== To do ==
Below this line is a set of entries; quote exactly the lines from the line that contains "subtotal: 655.33 -> 858.26" to the line that contains "bank account: 100004198088 -> 100004198081", both lines included.

[Collected data entries]
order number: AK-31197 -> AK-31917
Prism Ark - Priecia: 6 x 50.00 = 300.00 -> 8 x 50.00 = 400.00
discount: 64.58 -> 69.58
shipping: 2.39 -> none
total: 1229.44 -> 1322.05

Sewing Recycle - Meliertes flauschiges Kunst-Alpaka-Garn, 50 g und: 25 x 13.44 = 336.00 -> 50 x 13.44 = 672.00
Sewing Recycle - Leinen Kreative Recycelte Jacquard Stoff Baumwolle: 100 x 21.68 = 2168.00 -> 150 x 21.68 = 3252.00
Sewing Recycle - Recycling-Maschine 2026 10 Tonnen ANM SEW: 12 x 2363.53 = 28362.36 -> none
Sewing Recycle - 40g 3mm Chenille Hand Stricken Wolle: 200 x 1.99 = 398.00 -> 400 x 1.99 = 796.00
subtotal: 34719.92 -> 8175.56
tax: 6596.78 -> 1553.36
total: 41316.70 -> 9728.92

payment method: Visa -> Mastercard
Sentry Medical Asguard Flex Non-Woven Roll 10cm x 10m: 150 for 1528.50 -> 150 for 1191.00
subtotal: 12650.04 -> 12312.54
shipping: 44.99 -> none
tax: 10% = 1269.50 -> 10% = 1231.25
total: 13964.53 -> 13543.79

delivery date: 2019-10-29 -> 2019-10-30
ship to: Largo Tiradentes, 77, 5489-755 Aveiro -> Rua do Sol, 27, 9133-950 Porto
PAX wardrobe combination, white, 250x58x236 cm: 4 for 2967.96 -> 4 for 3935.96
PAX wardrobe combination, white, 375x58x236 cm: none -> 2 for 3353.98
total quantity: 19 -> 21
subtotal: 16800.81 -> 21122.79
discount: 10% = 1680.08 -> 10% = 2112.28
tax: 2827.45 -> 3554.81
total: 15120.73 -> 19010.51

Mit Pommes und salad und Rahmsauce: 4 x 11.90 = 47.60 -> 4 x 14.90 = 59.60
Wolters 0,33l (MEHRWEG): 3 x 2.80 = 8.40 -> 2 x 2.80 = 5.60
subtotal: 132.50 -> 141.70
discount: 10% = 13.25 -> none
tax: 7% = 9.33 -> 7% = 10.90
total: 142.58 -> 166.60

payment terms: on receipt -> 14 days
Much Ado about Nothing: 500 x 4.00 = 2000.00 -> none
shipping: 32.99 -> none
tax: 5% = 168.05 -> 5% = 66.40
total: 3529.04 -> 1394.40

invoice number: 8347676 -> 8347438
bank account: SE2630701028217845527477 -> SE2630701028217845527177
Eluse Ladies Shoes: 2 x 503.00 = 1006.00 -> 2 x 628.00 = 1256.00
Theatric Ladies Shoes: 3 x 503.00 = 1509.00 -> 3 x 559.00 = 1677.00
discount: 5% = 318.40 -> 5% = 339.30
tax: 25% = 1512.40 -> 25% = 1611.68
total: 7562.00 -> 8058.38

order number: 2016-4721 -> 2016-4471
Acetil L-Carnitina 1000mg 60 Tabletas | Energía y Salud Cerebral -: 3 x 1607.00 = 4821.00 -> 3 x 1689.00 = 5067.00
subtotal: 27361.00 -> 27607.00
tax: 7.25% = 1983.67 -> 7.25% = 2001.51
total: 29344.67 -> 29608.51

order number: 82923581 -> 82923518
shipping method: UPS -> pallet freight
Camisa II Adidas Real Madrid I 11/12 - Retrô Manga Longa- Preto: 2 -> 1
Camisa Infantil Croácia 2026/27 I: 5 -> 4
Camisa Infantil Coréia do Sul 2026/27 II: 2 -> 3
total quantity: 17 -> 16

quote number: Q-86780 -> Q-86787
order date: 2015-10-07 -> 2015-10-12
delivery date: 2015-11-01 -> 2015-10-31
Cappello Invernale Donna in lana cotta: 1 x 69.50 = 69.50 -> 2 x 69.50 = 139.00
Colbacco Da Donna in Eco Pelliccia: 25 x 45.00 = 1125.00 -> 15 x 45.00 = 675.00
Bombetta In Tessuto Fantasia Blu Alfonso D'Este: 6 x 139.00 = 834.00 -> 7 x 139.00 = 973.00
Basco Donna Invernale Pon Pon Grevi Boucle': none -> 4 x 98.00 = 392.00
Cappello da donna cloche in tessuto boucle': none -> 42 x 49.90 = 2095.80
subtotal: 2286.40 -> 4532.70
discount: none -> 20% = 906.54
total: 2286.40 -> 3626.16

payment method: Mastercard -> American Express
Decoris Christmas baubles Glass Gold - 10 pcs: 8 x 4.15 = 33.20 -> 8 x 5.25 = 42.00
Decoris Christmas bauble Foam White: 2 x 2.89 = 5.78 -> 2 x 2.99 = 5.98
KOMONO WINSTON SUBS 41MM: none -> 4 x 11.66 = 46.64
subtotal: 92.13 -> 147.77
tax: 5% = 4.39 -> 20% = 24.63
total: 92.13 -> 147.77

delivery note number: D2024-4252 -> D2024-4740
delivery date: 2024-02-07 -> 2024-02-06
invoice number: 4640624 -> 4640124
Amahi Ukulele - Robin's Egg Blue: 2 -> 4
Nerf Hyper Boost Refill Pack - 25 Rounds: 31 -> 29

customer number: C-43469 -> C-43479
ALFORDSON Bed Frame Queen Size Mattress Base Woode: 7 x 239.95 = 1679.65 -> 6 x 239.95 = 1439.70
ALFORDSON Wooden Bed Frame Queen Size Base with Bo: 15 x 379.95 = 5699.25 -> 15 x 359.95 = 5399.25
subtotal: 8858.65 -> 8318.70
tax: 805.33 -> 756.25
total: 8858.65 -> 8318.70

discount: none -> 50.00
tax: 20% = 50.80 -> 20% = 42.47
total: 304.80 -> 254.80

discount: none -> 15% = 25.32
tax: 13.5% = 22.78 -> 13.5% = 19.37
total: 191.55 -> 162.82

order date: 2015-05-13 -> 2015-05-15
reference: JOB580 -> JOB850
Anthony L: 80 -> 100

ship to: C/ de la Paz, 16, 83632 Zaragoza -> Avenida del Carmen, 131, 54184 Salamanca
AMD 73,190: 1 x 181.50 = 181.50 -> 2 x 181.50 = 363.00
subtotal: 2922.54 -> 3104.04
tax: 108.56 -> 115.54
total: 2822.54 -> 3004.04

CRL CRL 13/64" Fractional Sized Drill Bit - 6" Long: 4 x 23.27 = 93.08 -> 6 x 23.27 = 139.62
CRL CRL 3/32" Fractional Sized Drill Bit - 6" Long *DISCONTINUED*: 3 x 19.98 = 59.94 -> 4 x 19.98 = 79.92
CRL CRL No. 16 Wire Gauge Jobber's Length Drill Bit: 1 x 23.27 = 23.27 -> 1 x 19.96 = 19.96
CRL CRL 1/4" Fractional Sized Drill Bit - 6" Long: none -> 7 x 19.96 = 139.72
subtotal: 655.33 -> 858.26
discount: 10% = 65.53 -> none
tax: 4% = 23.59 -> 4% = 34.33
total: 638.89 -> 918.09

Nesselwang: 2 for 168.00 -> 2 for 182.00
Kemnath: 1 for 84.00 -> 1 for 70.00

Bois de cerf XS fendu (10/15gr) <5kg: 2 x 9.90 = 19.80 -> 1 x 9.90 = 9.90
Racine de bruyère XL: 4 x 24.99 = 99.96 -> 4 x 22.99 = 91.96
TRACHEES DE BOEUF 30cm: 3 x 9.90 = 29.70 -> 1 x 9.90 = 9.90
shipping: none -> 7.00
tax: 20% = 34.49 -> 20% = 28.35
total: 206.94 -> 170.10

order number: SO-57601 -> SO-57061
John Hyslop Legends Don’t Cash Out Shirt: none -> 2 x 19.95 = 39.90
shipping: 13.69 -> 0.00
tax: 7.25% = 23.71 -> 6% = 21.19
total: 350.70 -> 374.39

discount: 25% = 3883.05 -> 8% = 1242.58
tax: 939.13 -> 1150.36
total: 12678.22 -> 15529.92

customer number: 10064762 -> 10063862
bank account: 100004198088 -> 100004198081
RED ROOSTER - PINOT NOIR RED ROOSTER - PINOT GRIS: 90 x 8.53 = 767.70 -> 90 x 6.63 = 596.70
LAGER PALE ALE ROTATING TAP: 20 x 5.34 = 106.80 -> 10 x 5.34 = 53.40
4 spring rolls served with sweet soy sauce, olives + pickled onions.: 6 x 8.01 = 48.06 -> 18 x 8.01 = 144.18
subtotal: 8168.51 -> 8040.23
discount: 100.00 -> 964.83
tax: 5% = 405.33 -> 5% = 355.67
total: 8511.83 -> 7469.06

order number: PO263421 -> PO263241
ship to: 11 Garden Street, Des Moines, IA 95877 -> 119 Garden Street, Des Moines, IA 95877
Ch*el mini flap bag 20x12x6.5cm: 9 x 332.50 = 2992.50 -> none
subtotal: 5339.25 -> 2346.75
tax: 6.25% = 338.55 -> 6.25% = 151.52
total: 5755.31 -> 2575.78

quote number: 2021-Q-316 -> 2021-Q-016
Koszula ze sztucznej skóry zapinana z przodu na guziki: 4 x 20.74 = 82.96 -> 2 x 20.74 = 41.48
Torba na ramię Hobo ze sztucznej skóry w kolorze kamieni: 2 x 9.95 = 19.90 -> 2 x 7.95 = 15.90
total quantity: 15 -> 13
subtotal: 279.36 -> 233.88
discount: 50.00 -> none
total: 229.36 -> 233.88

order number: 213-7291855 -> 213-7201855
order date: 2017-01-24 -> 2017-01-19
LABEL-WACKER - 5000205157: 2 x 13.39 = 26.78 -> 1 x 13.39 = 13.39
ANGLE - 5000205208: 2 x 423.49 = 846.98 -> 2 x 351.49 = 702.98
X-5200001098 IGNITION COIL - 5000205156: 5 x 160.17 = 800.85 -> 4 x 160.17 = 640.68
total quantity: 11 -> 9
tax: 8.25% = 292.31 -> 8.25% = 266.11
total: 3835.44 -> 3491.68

== Task solution ==
subtotal: 655.33 -> 858.26
discount: 10% = 65.53 -> none
tax: 4% = 23.59 -> 4% = 34.33
total: 638.89 -> 918.09

Nesselwang: 2 for 168.00 -> 2 for 182.00
Kemnath: 1 for 84.00 -> 1 for 70.00

Bois de cerf XS fendu (10/15gr) <5kg: 2 x 9.90 = 19.80 -> 1 x 9.90 = 9.90
Racine de bruyère XL: 4 x 24.99 = 99.96 -> 4 x 22.99 = 91.96
TRACHEES DE BOEUF 30cm: 3 x 9.90 = 29.70 -> 1 x 9.90 = 9.90
shipping: none -> 7.00
tax: 20% = 34.49 -> 20% = 28.35
total: 206.94 -> 170.10

order number: SO-57601 -> SO-57061
John Hyslop Legends Don’t Cash Out Shirt: none -> 2 x 19.95 = 39.90
shipping: 13.69 -> 0.00
tax: 7.25% = 23.71 -> 6% = 21.19
total: 350.70 -> 374.39

discount: 25% = 3883.05 -> 8% = 1242.58
tax: 939.13 -> 1150.36
total: 12678.22 -> 15529.92

customer number: 10064762 -> 10063862
bank account: 100004198088 -> 100004198081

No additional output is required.